Please give the records below again in full, exactly, with the images left out.

Web document revisions
○ ○ ○ ○ ○ ○ ○

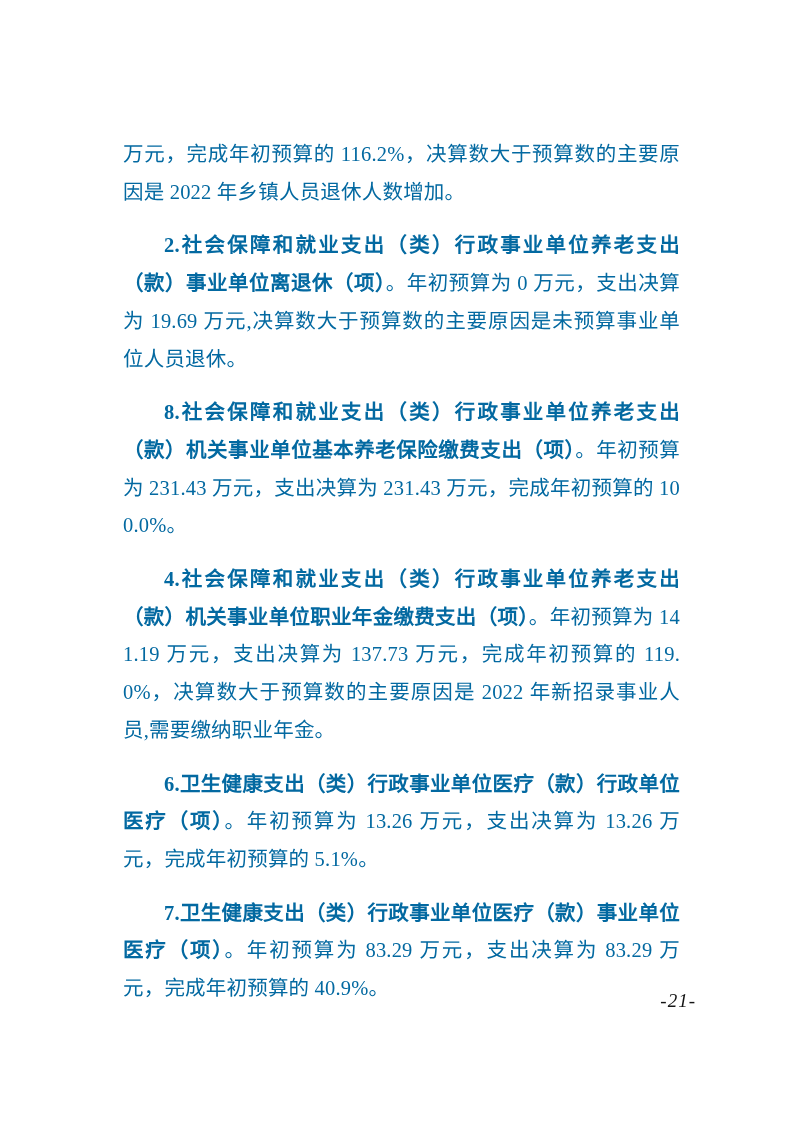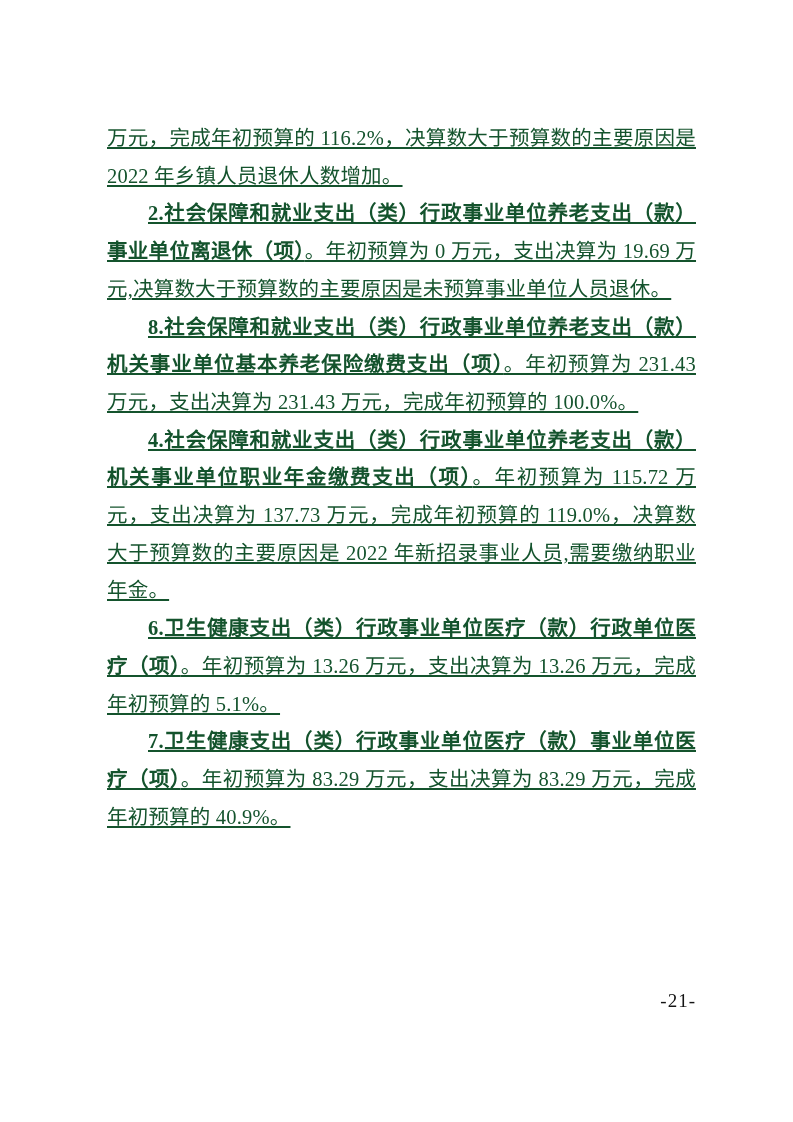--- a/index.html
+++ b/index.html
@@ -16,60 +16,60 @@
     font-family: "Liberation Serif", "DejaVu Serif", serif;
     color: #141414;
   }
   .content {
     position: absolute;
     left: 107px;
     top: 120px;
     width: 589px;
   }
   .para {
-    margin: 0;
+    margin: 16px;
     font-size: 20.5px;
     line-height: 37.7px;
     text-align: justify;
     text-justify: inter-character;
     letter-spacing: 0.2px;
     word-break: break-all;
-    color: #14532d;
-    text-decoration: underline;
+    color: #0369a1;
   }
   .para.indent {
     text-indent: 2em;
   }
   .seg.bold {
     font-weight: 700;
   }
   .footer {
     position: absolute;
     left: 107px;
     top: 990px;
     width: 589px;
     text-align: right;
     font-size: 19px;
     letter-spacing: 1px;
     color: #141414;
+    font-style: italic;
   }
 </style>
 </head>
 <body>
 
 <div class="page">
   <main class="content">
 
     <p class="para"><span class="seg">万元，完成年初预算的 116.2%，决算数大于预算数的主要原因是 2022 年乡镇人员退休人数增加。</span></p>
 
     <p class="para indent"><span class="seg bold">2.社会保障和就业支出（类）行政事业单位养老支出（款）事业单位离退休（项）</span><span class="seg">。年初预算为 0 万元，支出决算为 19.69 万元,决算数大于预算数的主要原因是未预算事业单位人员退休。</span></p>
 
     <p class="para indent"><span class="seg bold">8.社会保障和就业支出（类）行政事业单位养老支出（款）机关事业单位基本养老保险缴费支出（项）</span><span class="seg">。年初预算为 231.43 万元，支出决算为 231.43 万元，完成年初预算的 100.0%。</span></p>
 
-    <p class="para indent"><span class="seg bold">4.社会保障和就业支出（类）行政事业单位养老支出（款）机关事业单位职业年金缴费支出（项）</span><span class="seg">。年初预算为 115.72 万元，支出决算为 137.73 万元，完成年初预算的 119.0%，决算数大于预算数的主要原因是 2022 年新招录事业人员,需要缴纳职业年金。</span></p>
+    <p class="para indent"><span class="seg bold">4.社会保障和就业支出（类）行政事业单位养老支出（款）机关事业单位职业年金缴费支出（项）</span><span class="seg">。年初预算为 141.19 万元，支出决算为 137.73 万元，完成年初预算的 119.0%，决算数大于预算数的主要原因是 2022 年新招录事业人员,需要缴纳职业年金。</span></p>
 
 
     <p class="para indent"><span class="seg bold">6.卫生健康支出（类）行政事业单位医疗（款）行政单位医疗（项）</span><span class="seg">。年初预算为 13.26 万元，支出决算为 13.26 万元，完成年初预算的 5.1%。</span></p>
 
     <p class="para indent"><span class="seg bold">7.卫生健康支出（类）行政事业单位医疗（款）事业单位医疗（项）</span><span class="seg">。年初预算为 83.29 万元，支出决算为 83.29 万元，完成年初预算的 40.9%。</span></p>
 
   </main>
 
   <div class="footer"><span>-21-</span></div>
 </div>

○ ○ ○ ○ ○ ○ ○

◆ **Result**:
--- a/index.html
+++ b/index.html
@@ -16,60 +16,60 @@
     font-family: "Liberation Serif", "DejaVu Serif", serif;
     color: #141414;
   }
   .content {
     position: absolute;
     left: 107px;
     top: 120px;
     width: 589px;
   }
   .para {
-    margin: 0;
+    margin: 16px;
     font-size: 20.5px;
     line-height: 37.7px;
     text-align: justify;
     text-justify: inter-character;
     letter-spacing: 0.2px;
     word-break: break-all;
-    color: #14532d;
-    text-decoration: underline;
+    color: #0369a1;
   }
   .para.indent {
     text-indent: 2em;
   }
   .seg.bold {
     font-weight: 700;
   }
   .footer {
     position: absolute;
     left: 107px;
     top: 990px;
     width: 589px;
     text-align: right;
     font-size: 19px;
     letter-spacing: 1px;
     color: #141414;
+    font-style: italic;
   }
 </style>
 </head>
 <body>
 
 <div class="page">
   <main class="content">
 
     <p class="para"><span class="seg">万元，完成年初预算的 116.2%，决算数大于预算数的主要原因是 2022 年乡镇人员退休人数增加。</span></p>
 
     <p class="para indent"><span class="seg bold">2.社会保障和就业支出（类）行政事业单位养老支出（款）事业单位离退休（项）</span><span class="seg">。年初预算为 0 万元，支出决算为 19.69 万元,决算数大于预算数的主要原因是未预算事业单位人员退休。</span></p>
 
     <p class="para indent"><span class="seg bold">8.社会保障和就业支出（类）行政事业单位养老支出（款）机关事业单位基本养老保险缴费支出（项）</span><span class="seg">。年初预算为 231.43 万元，支出决算为 231.43 万元，完成年初预算的 100.0%。</span></p>
 
-    <p class="para indent"><span class="seg bold">4.社会保障和就业支出（类）行政事业单位养老支出（款）机关事业单位职业年金缴费支出（项）</span><span class="seg">。年初预算为 115.72 万元，支出决算为 137.73 万元，完成年初预算的 119.0%，决算数大于预算数的主要原因是 2022 年新招录事业人员,需要缴纳职业年金。</span></p>
+    <p class="para indent"><span class="seg bold">4.社会保障和就业支出（类）行政事业单位养老支出（款）机关事业单位职业年金缴费支出（项）</span><span class="seg">。年初预算为 141.19 万元，支出决算为 137.73 万元，完成年初预算的 119.0%，决算数大于预算数的主要原因是 2022 年新招录事业人员,需要缴纳职业年金。</span></p>
 
 
     <p class="para indent"><span class="seg bold">6.卫生健康支出（类）行政事业单位医疗（款）行政单位医疗（项）</span><span class="seg">。年初预算为 13.26 万元，支出决算为 13.26 万元，完成年初预算的 5.1%。</span></p>
 
     <p class="para indent"><span class="seg bold">7.卫生健康支出（类）行政事业单位医疗（款）事业单位医疗（项）</span><span class="seg">。年初预算为 83.29 万元，支出决算为 83.29 万元，完成年初预算的 40.9%。</span></p>
 
   </main>
 
   <div class="footer"><span>-21-</span></div>
 </div>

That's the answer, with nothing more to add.